Os Planos de Contingência Municipais devem conter, no mínimo, os elementos previstos pela SES e um cronograma de implantação das providências. O MPPE também recomendou que as equipes de saúde municipais devem fiscalizar e efetuar a notificação obrigatória dos casos suspeitos do Covid-19, bem como informar quadros de Síndrome Respiratória Aguda Grave (SRAG1) no Sistema de Informação da Vigilância Epidemiológica da Gripe.

Outra medida recomendada aos prefeitos é dar conhecimento ao público sobre a Ouvidoria do SUS e prover material informativo com orientações sobre as formas de transmissão, sintomas do Covid-19 e quais são as unidades de saúde que devem ser procuradas pelos moradores. Como meio de assegurar que sejam repassadas as informações cientificamente comprovadas e atualizadas, os municípios devem se basear nos informes oficiais da SES, disponíveis no site www.cievspe.com/novo-coronavirus-2019-ncov.

Por fim, os promotores de Justiça das 26 cidades recomendaram que o poder público mantenha estoques estratégicos de EPIs, medicamentos e oxímetros; defina equipes de profissionais para ações de vigilância, como agentes de endemias e agentes comunitários de saúde; e promova capacitação dos profissionais da atenção básica.

Todos os gestores municipais devem comunicar às Promotorias de Justiça locais, em até sete dias, quais providências foram adotadas. A resposta ao MPPE deve conter detalhamento técnico das ações, bem como informar sobre medidas adicionais que tenham sido empregadas pelos municípios.

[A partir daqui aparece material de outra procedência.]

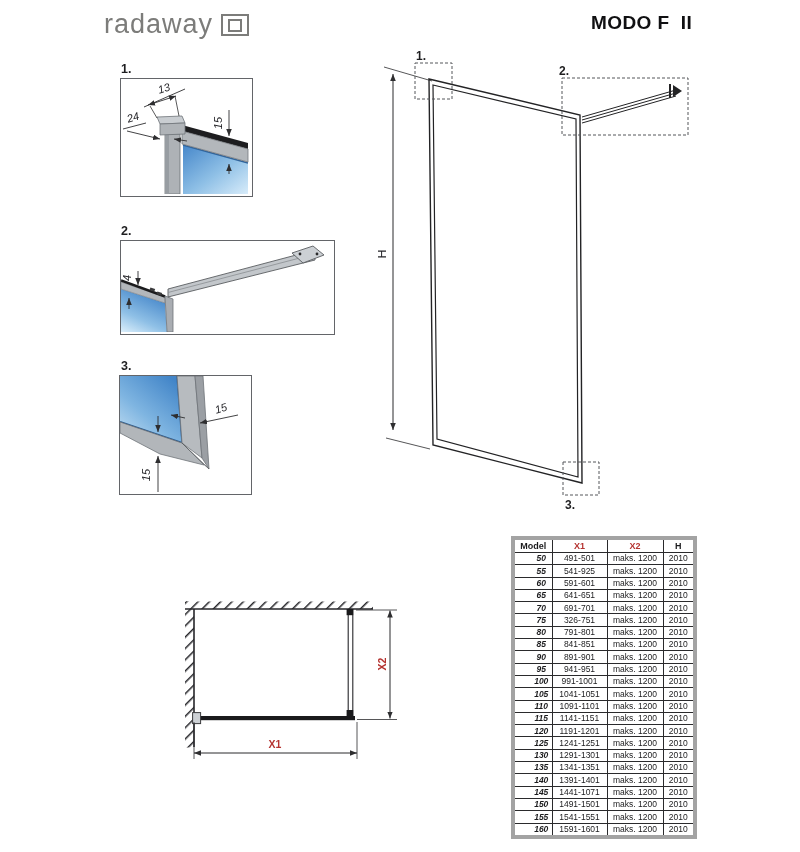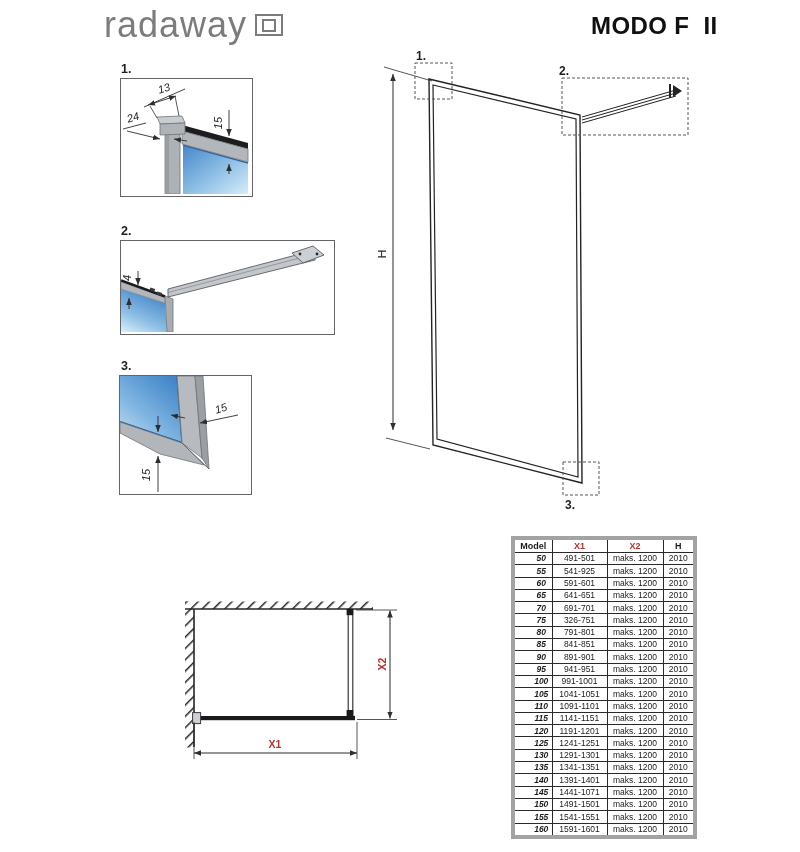--- a/index.html
+++ b/index.html
@@ -7,7 +7,7 @@
          font-family:"Liberation Sans",sans-serif;color:#1c1c1e;}
   
   .logo{position:absolute;left:104px;top:11px;display:flex;align-items:flex-start;}
-  .logo-text{font-size:36px;line-height:27px;letter-spacing:1px;color:#7c7c7a;font-weight:400;}
+  .logo-text{font-size:27px;line-height:27px;letter-spacing:1px;color:#7c7c7a;font-weight:400;}
   .logo-square{margin-left:8px;margin-top:3px;width:24px;height:18px;border:2.5px solid #7c7c7a;
                display:flex;align-items:center;justify-content:center;}
   .logo-square-inner{width:10px;height:9px;border:2.5px solid #7c7c7a;}

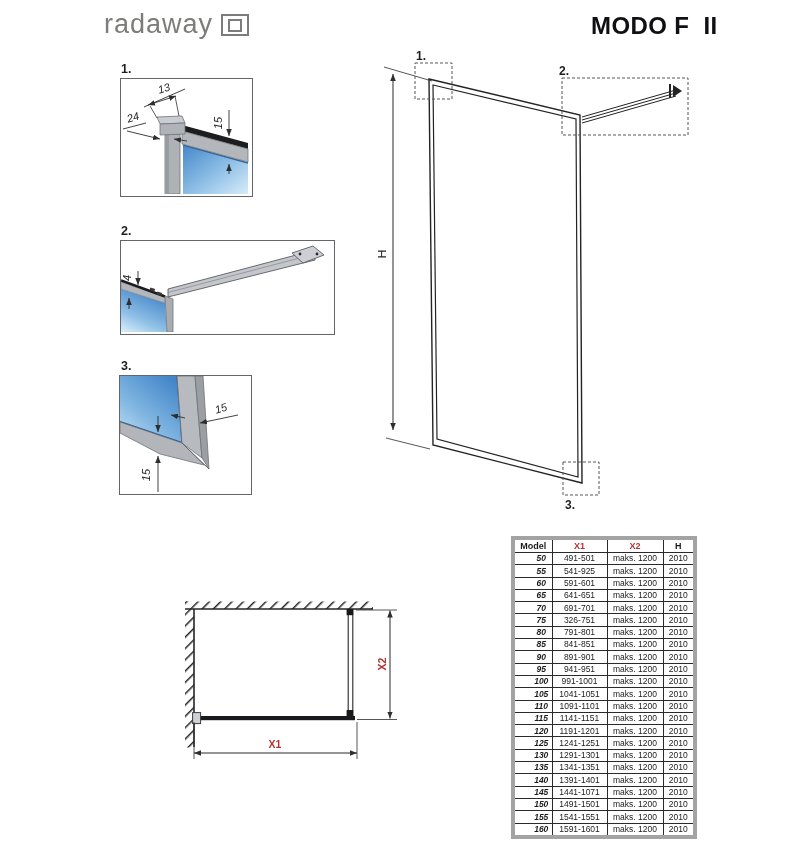--- a/index.html
+++ b/index.html
@@ -11,7 +11,7 @@
   .logo-square{margin-left:8px;margin-top:3px;width:24px;height:18px;border:2.5px solid #7c7c7a;
                display:flex;align-items:center;justify-content:center;}
   .logo-square-inner{width:10px;height:9px;border:2.5px solid #7c7c7a;}
-  .title{position:absolute;left:591px;top:12px;font-size:24px;font-weight:bold;
+  .title{position:absolute;left:591px;top:12px;font-size:19px;font-weight:bold;
          letter-spacing:.4px;color:#101012;white-space:pre;}
   
   .dbox{position:absolute;border:1px solid #60626650;border:1px solid #636569;background:#fff;}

As recomendações para esses prefeitos foram publicadas no Diário Oficial Eletrônico do MPPE desta quinta-feira (19).

Aglomerações – no caso das cidades de Exu, Serrita, Afogados da Ingazeira, Solidão, Itapetim, Brejinho, Tamandaré, São José do Belmonte, Água Preta, Xexéu, Águas Belas, Sertânia, Abreu e Lima e Orobó, os promotores de Justiça também recomendaram aos prefeitos que atuem para dar cumprimento aos Decretos Estaduais nº 48.809/2020 e nº 48.822/2020, que proíbem a aglomeração de pessoas como medida preventiva para conter a disseminação do Coronavírus. Os prefeitos devem adotar todos os meios legais necessários e suficientes para evitar a realização de quaisquer eventos públicos com 50 pessoas ou mais.

A Promotoria de Justiça de Flores também recomendou as mesmas providências descritas acima aos prefeitos de Flores e Calumbi.